MATERIAL SUPPLIED:
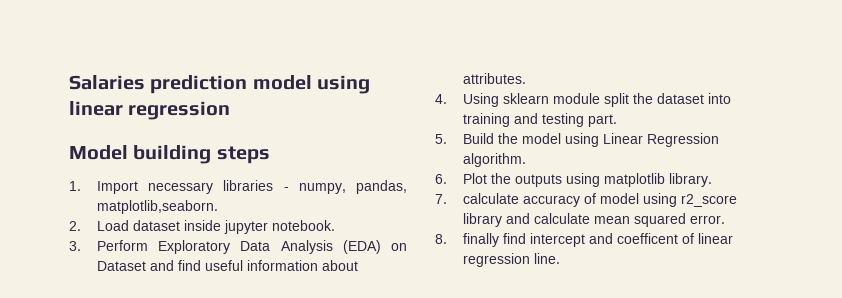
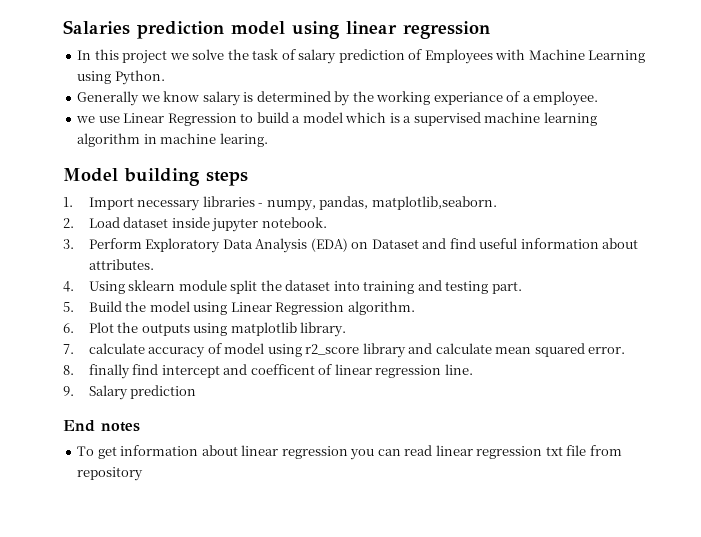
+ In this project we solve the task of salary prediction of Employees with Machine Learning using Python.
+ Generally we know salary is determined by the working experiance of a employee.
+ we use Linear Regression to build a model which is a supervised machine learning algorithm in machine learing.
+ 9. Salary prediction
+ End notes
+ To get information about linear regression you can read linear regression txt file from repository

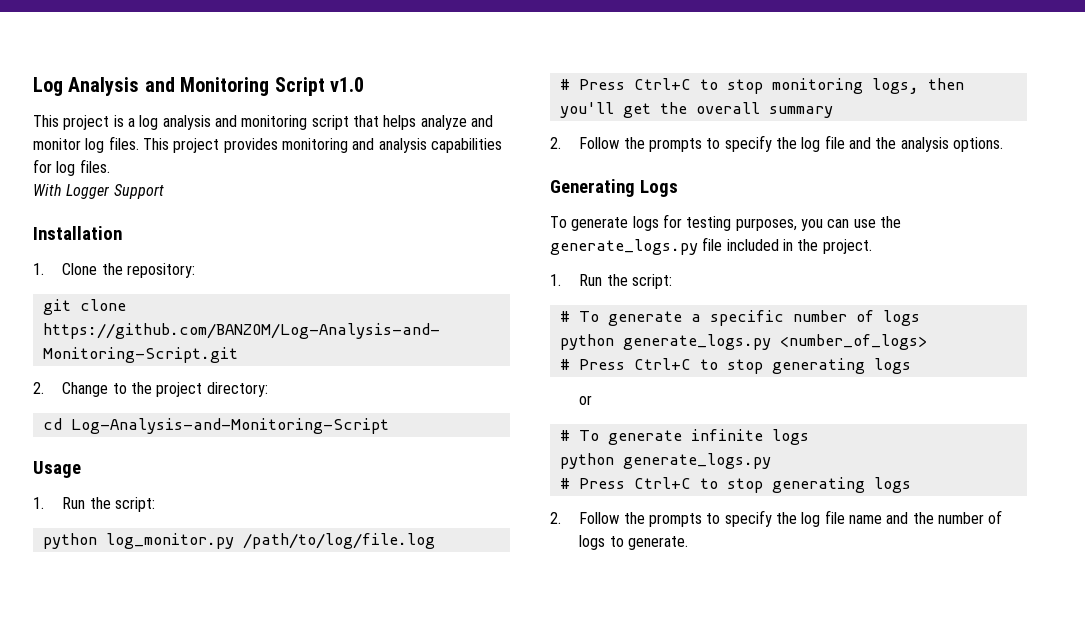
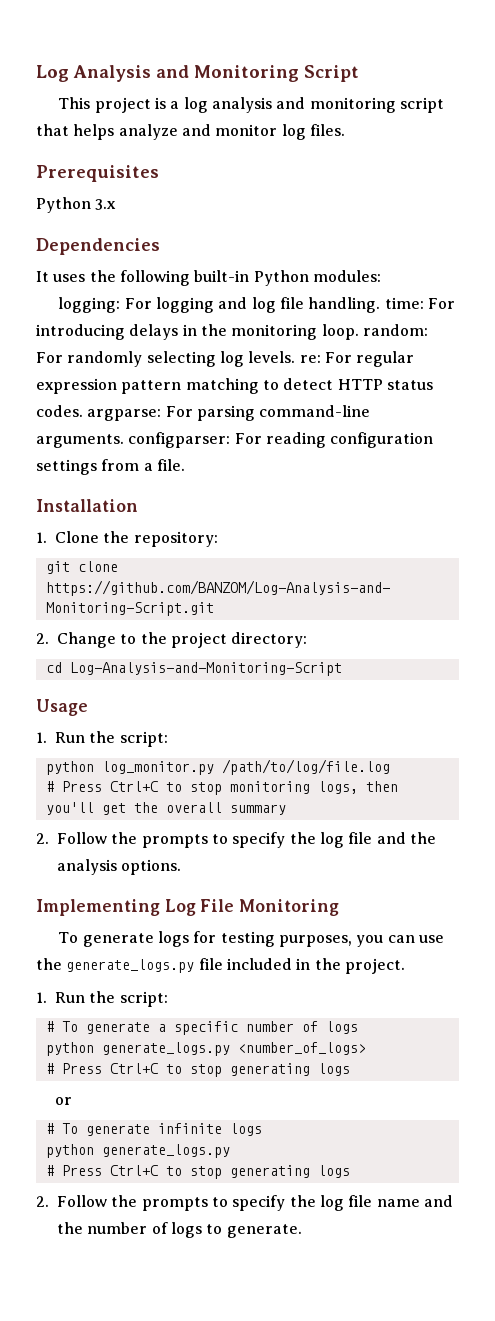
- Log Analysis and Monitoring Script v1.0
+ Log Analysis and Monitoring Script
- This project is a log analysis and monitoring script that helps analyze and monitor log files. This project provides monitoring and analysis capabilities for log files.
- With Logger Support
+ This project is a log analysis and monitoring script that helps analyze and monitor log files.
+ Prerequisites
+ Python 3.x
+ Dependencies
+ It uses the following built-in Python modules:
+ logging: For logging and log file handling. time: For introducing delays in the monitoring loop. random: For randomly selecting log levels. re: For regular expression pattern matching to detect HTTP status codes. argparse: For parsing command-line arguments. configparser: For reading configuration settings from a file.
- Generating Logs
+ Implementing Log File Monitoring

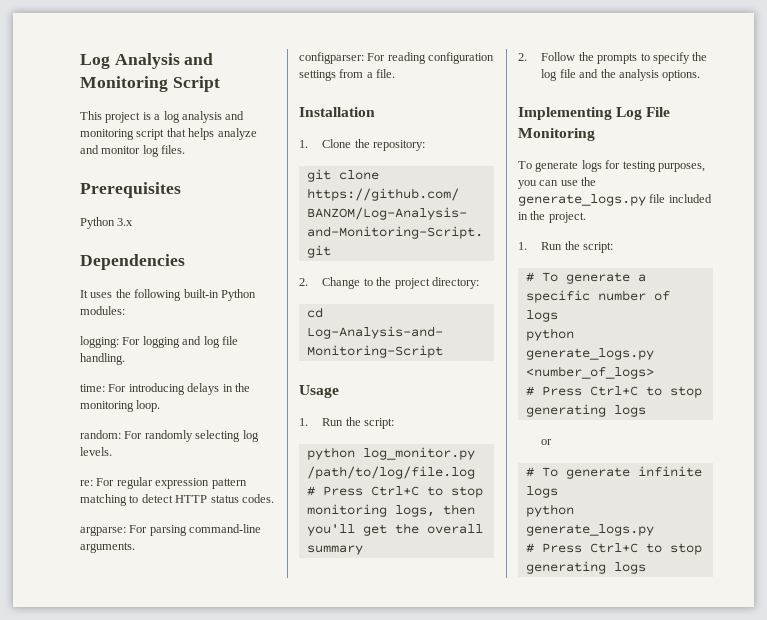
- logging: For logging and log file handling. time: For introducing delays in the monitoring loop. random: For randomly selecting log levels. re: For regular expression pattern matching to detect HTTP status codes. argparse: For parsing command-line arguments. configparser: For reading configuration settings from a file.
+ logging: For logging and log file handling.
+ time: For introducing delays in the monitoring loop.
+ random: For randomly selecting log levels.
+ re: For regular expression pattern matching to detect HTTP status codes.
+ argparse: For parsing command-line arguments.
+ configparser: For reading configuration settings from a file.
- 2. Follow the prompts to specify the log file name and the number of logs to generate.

TASK DIRECTIONS:
In the records above, how many lines hold the string "analyze"? Reply with only the number.

OUTPUT BELOW:
2